Cevap yoktu. Kapının arkasındaki her kimse var gücüyle yumruklamaya devam ediyordu. Yatağımda doğrulup kapıya doğru yürüdüm.

“Anne sen misin?”

Yine cevap yoktu. Kapının oraya geldiğimde açmakta tereddüt ettim. Yumruklar artık kapıdan değil beynimin içinden geliyordu. Kapının kulpuna dokunduğumda daha güçlendi yumruklama sesleri. Açmaya cesaret edemedim. Direk yatağıma koştum. Telefonumu da alıp pikenin altına girdim. Telefondan Rüzgar’ı aradım ama açmadı.

Bir kez daha aradım ama cevap yoktu. Tam olarak on üç kez çaldırdım ama açan yoktu. Kapıdan yumruklama sesi hâlâ geliyordu. Yapacak bir şey yoktu. Yataktan doğrulup kapıya yöneldim. Kapının kulpunu tutup bir anda açtım ama kimse yoktu. Uyku sersemliğini çoktan attığımı sanıyordum.

Başımı kapının eşiğinden çıkartıp koridora baktım.
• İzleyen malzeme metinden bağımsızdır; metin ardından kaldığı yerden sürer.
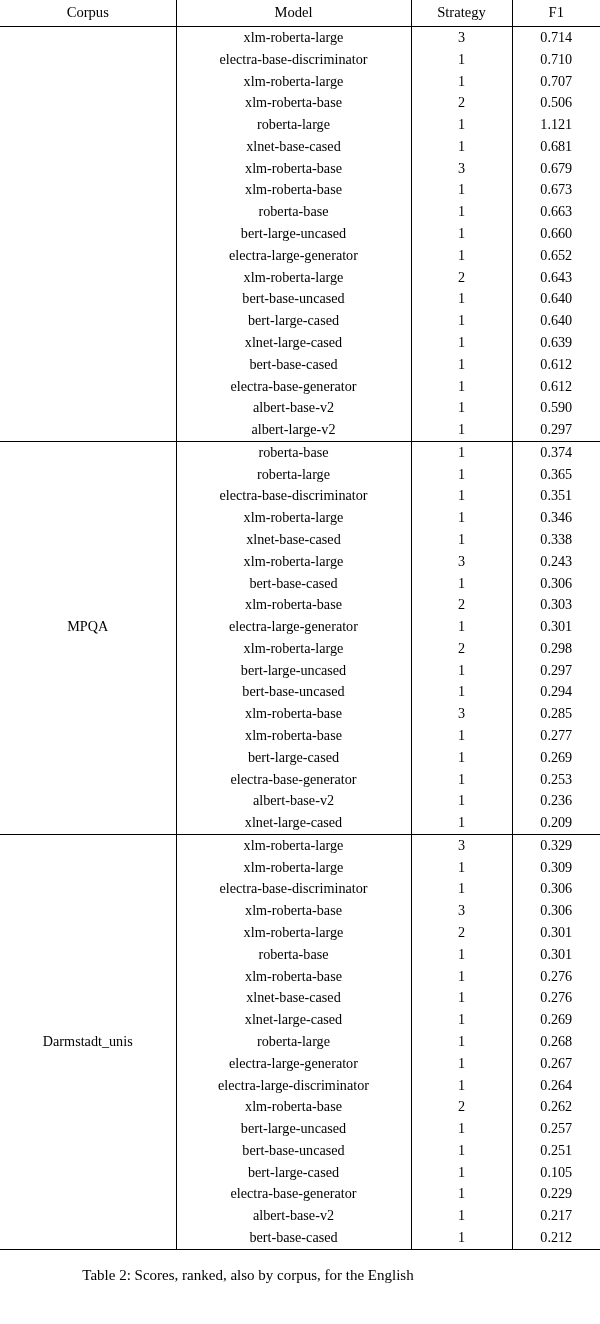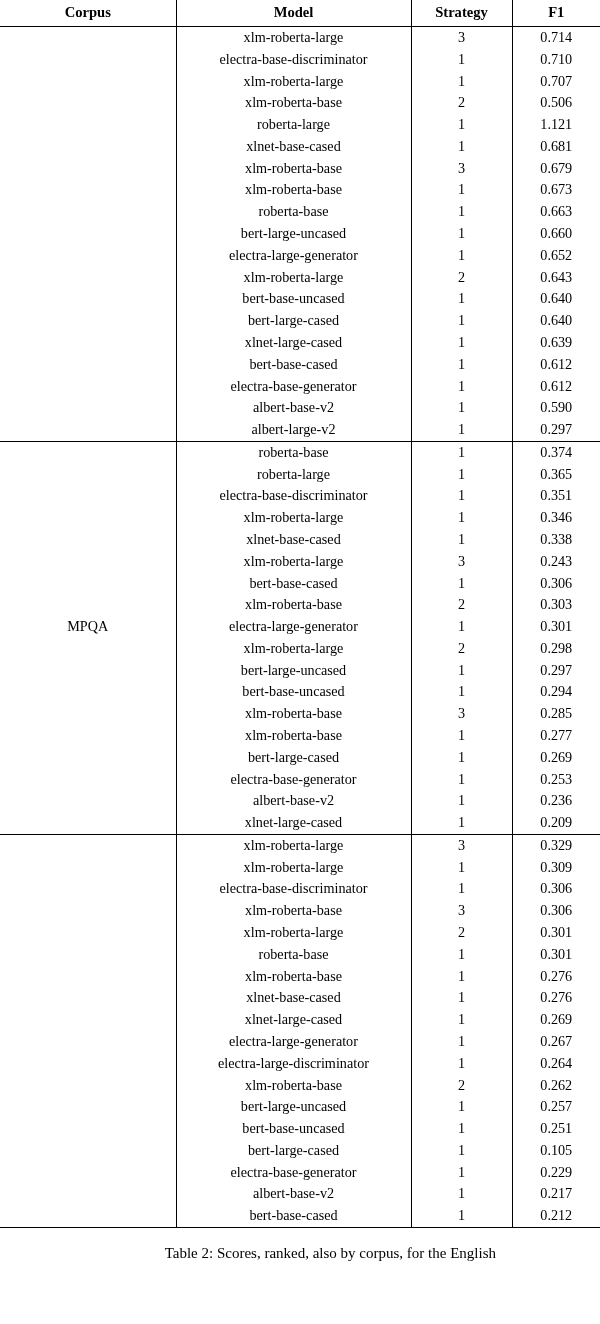"Corpus" thead th { font-weight: bold -> normal }
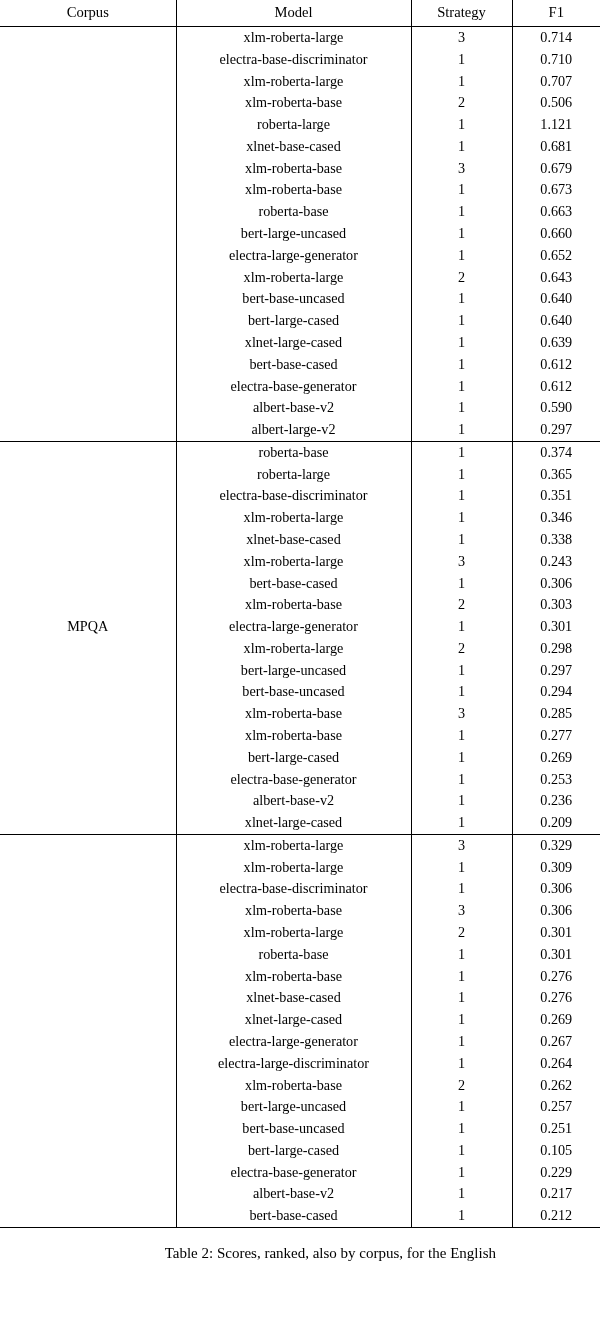"Darmstadt_unis" tr { html: none -> <tr> <td>Darmstadt_unis</td> <td>roberta-large</td> <td>1</td> <td>0.268</td> </tr> }
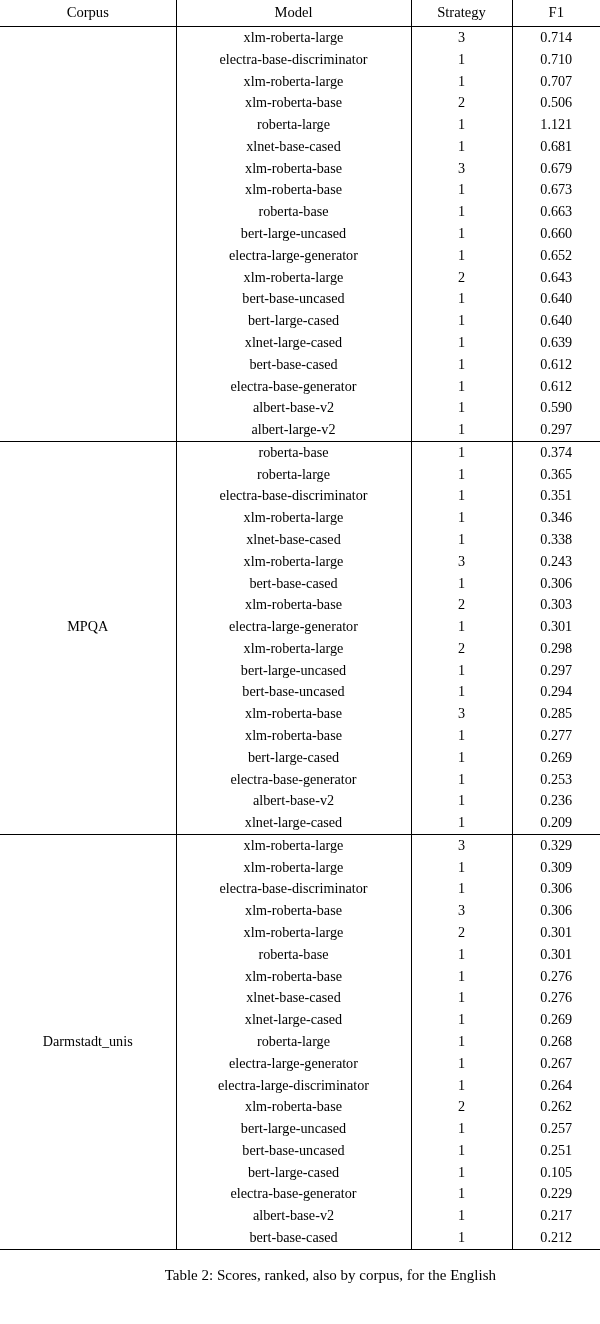"Table 2: Scores, ranked, also" .caption-wrap { text-align: right -> center }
Sanki sonsuzluğa uzanıyor gibiydi.

“Rüzgar!”

Cevap yoktu.

“Anne!”

Seslenmelerime kimse cevap vermiyordu. Koridorda biraz ilerledim. Ortam karanlıktı ama ilerlememe engel değildi. Ne aradığımı bile bilmiyordum sadece karanlığın ortasında ilerliyordum. Nereye gittiğimi bilmeden…

“Sonunda karşılaştık Ranya. Beni özledin mi?”

Dona kaldım. Ses arkamdan geliyordu. Arkama döndüğümde ise otuzlu yaşlarında olan bir kadındı. Üzerinde bembeyaz bir elbise vardı. Saçları da upuzundu. Ama yüzünü göremiyordum. Karanlıktı.

“Sen de kimsin? Beni nereden tanıyorsun?”

“Beni nasıl olurda unutursun Ranya?”

“Seni tanımıyorum.”

Üzerime doğru gelmeye başlamıştı.

“Yaklaşma!”

Daha da hızlı bir şekilde geliyordu. O bana yaklaştıkça bende koridorun diğer kısmına doğru koşmaya başladım. O yürümesine rağmen mesafeyi kapatıyordu. Sonsuzluğun içinde koşuyordum.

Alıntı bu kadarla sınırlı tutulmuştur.